On Monday, 29 January 2024 at 20:51:19 UTC, Don Allen wrote:
> On Monday, 29 January 2024 at 08:04:57 UTC, Per Nordlöw wrote:
>> I'm glad Andrew too has realized in what order to fix things - 
>> we all should consider performance-problems bugs.
>>
>> See:
>>
>> https://youtu.be/5eL_LcxwwHg?t=565
>
> He thinks they have bugs because the compiler is too slow? That 
> is truly remarkable.

In a causal sense they're unrelated, but if a program takes far 
longer than it "should"
for the amount of work it's doing, then I would expect bugs.

Speed comes from creative people understanding a domain really 
well. Slowness usually comes from code that solves a problem in a 
weird/roundabout way (usually because its the first attempt).

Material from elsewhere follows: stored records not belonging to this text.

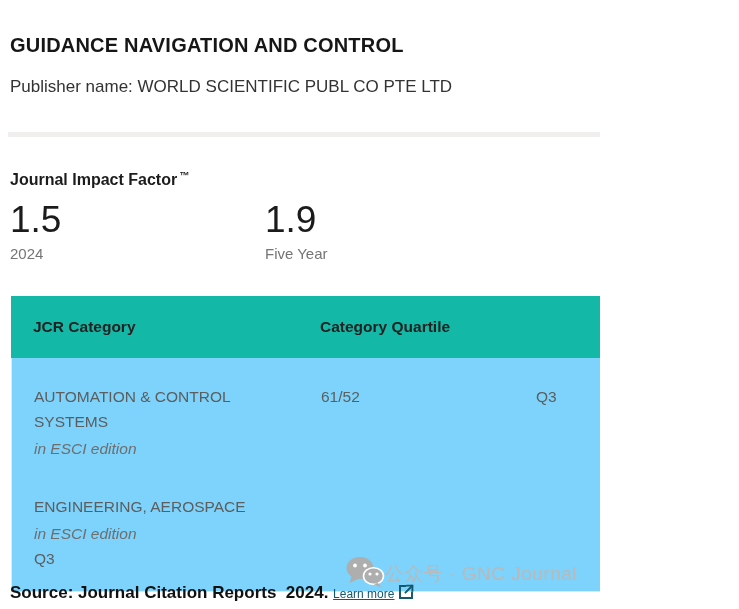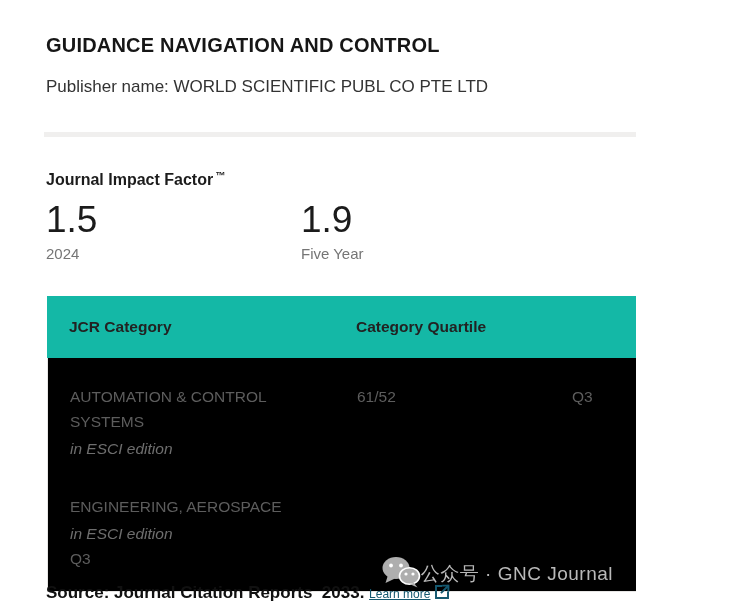--- a/index.html
+++ b/index.html
@@ -14,7 +14,6 @@
     height: 609px;
     background: #ffffff;
     overflow: hidden;
-    margin-left: 36px;
   }
 
   

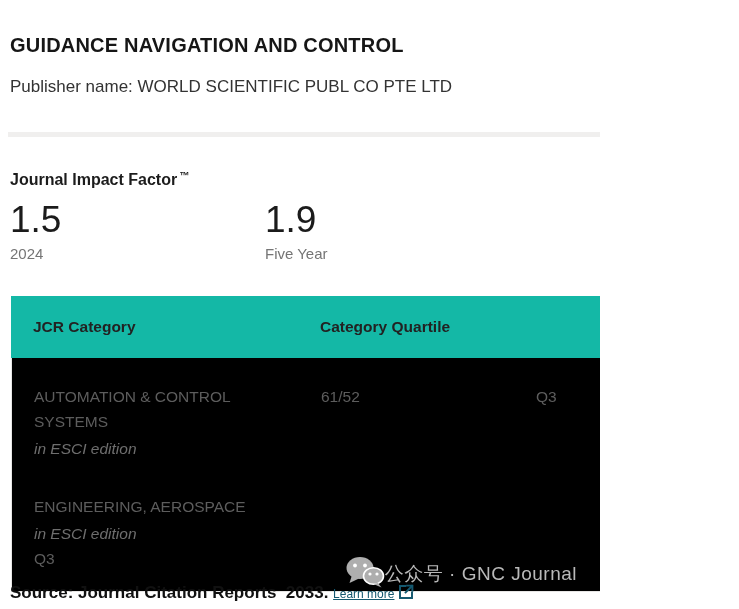--- a/index.html
+++ b/index.html
@@ -87,7 +87,7 @@
     color: #222222;
   }
   .t-body {
-    background: #000000;
+    background: #7dd3fc;
     border: 1px solid #e7e6e5;
     border-top: none;
     min-height: 197px;

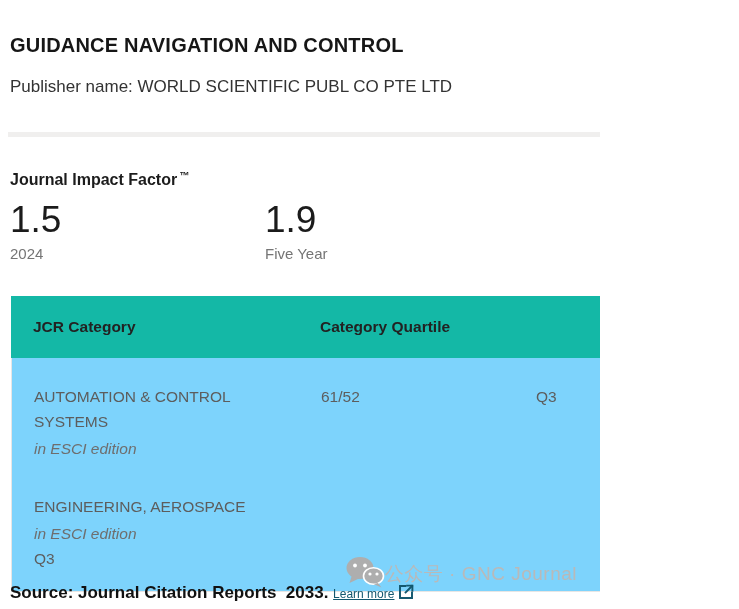--- a/index.html
+++ b/index.html
@@ -205,7 +205,7 @@
   </div>
 
   <div class="source-line">
-    <span class="source-text">Source: Journal Citation Reports  2033.</span>
+    <span class="source-text">Source: Journal Citation Reports  2024.</span>
     <a class="learn-more-link">Learn more</a><span class="external-link-icon"><svg width="18" height="18" viewBox="0 0 24 24" fill="none" stroke="#14586f" stroke-width="2.6" stroke-linecap="square">
           <path d="M11 4 H4 V20 H20 V13"></path>
           <path d="M13.5 3.5 H20.5 V10.5"></path>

In compilers in particular after a certain amount of time working 
on a codebase it's somewhat easy to see a bunch of places where 
you could make things faster/correct-er and so on, but these are 
often serious engineering projects to even try unless the 
compiler is particularly well put together i.e. other than the 
speedups that come from chesterton's fences (i.e. "the C standard 
says...").

It doesn't seem alien to me that codebases that can be made fast 
(which these days basically means getting to the heart of a 
problem in a self-contained atom of work that you can cache 
properly) are less buggy in some limit.